Segment Start: Material for this task

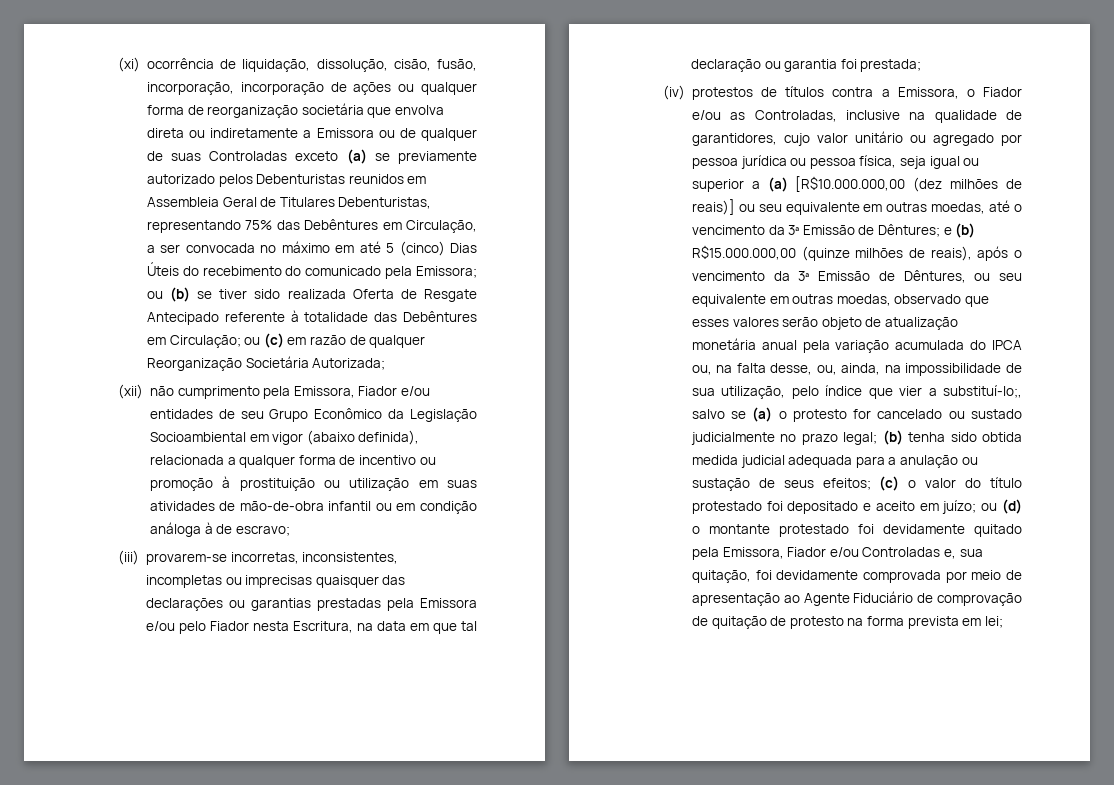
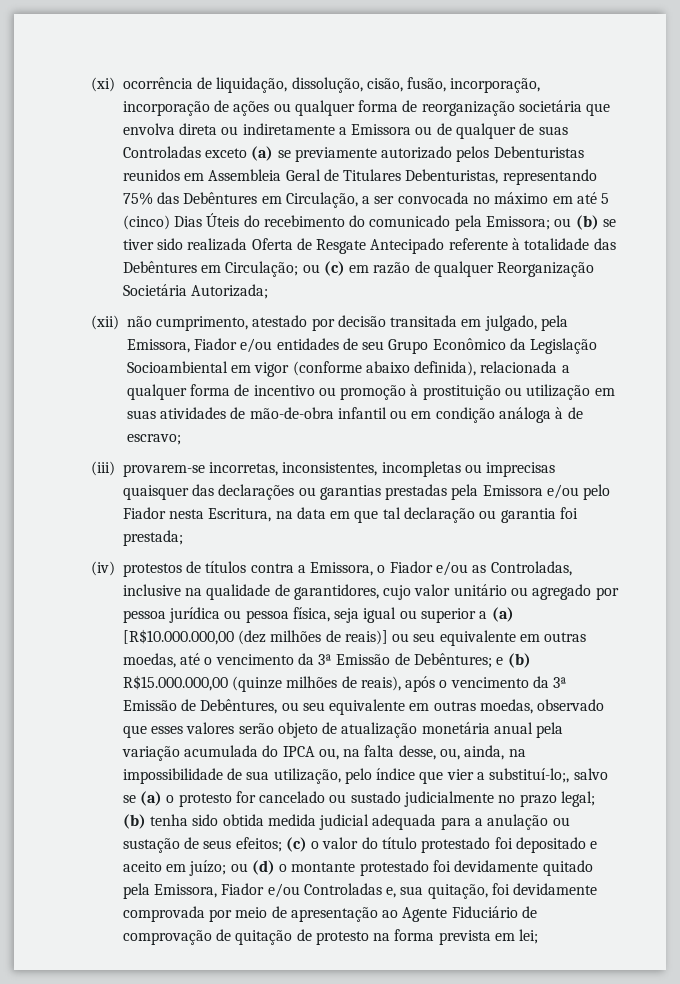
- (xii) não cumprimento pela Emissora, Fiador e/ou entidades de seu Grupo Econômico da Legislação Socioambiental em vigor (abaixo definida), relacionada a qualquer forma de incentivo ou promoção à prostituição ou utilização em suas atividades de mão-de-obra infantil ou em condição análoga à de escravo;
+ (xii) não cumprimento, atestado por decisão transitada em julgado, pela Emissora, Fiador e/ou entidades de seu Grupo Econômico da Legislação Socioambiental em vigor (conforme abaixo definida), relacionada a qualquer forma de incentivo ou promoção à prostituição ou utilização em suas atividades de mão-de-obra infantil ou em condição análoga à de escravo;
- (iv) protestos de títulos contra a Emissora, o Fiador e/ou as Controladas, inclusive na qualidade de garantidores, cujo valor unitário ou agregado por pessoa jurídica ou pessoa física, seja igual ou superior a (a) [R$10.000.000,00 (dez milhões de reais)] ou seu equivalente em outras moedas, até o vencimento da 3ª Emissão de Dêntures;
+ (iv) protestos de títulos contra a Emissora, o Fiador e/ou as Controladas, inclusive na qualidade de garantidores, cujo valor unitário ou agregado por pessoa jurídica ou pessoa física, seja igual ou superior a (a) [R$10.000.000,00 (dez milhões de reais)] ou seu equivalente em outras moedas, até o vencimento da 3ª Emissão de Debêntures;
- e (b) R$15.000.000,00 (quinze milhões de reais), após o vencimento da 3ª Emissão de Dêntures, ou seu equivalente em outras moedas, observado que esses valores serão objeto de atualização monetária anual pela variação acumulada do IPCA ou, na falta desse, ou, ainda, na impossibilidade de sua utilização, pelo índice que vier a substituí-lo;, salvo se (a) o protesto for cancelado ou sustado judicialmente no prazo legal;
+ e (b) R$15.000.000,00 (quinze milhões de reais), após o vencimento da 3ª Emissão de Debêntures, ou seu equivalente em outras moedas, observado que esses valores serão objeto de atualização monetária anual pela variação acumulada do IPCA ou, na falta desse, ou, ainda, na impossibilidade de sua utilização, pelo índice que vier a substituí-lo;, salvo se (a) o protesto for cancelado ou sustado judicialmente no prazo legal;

Segment End: Material for this task

### Work request
If a line in the records above has the word "entidades", copy it out.

### Exercise response
- (xii) não cumprimento pela Emissora, Fiador e/ou entidades de seu Grupo Econômico da Legislação Socioambiental em vigor (abaixo definida), relacionada a qualquer forma de incentivo ou promoção à prostituição ou utilização em suas atividades de mão-de-obra infantil ou em condição análoga à de escravo;
+ (xii) não cumprimento, atestado por decisão transitada em julgado, pela Emissora, Fiador e/ou entidades de seu Grupo Econômico da Legislação Socioambiental em vigor (conforme abaixo definida), relacionada a qualquer forma de incentivo ou promoção à prostituição ou utilização em suas atividades de mão-de-obra infantil ou em condição análoga à de escravo;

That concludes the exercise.